Show every line from the entries that follow which holds the word "left".

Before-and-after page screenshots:
++++++++

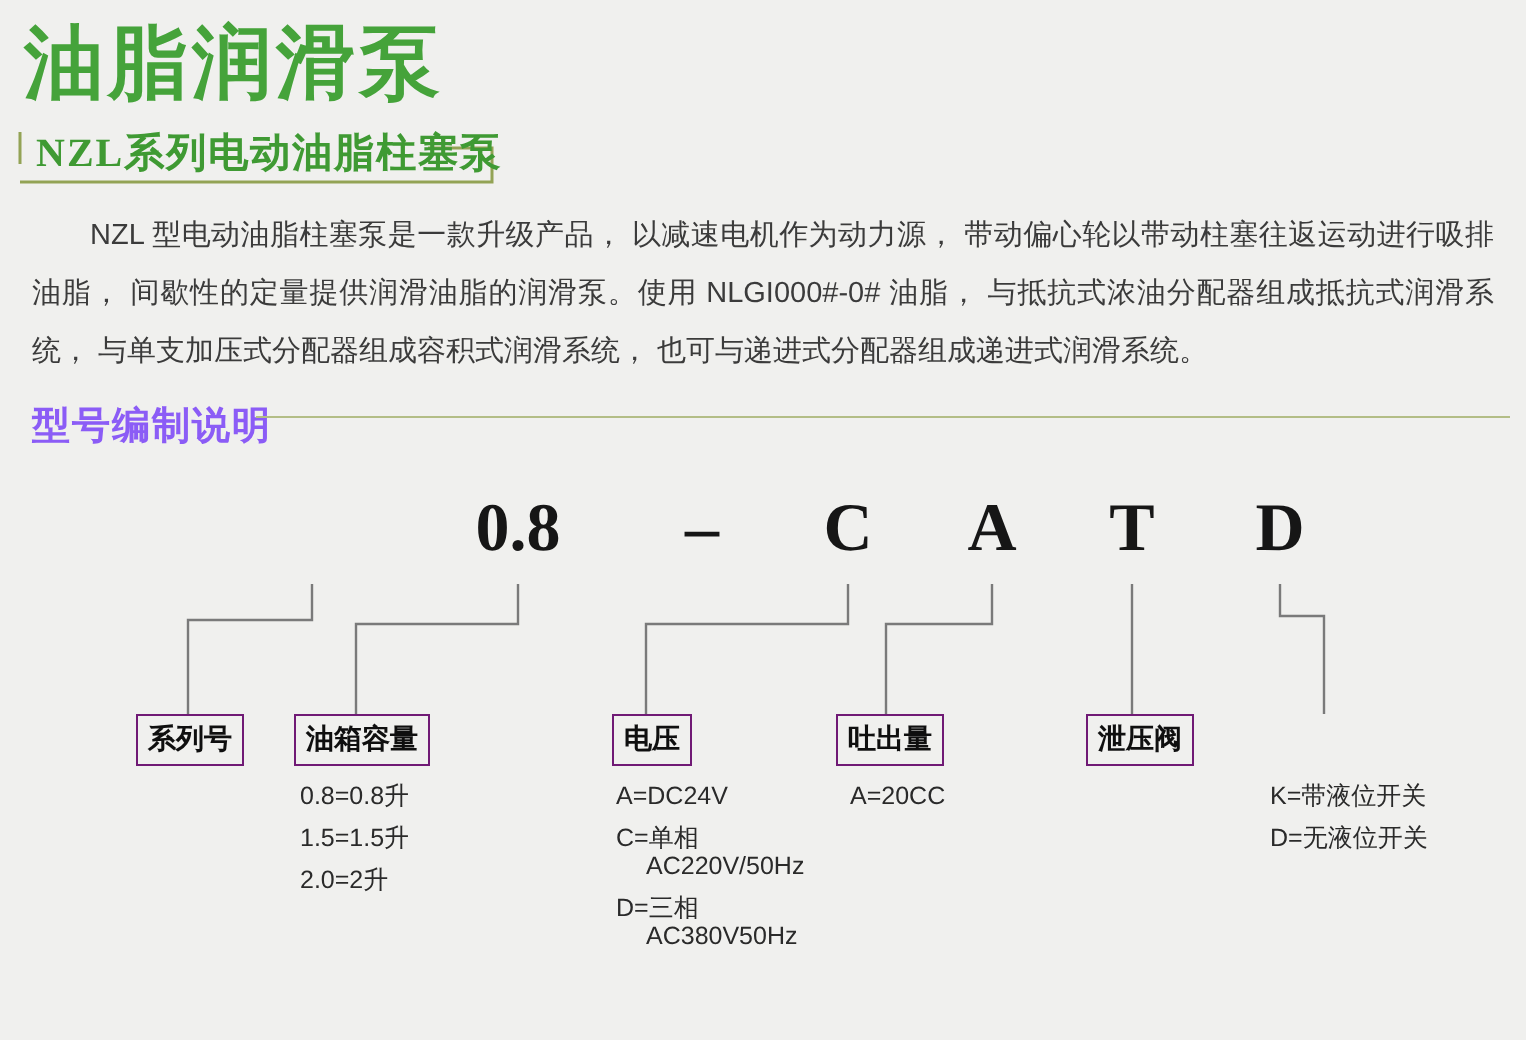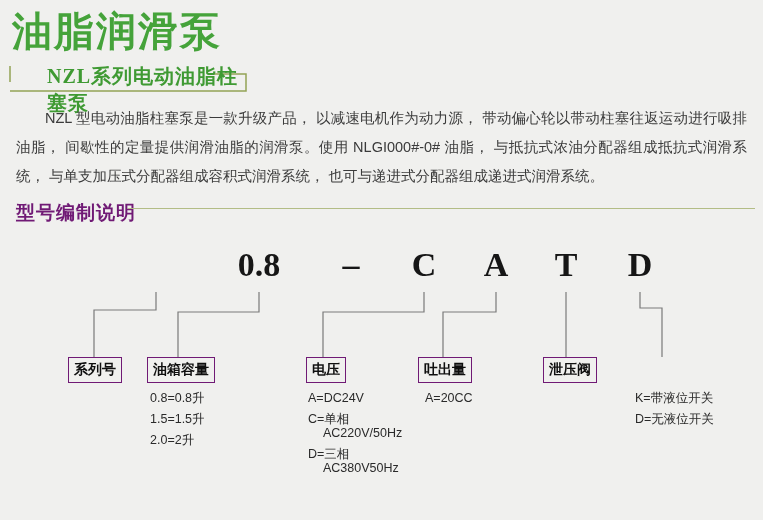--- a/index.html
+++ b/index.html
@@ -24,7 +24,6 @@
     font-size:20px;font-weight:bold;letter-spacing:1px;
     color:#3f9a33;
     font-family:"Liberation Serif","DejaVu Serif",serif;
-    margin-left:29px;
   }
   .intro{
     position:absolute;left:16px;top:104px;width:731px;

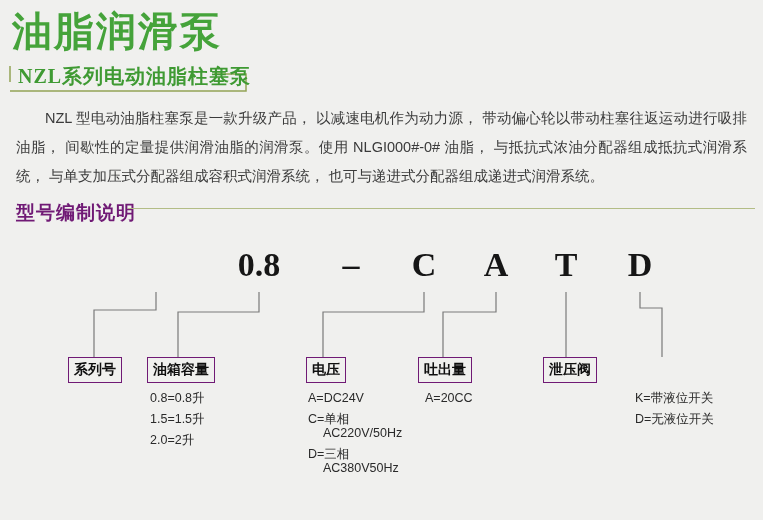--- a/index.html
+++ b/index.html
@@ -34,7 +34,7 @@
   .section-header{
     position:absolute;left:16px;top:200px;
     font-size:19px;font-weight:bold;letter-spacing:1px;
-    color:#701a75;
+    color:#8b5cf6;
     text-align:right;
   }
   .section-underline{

++++++++

- _Response to the task_:
-    margin-left:29px;
     position:absolute;left:16px;top:104px;width:731px;
     position:absolute;left:16px;top:200px;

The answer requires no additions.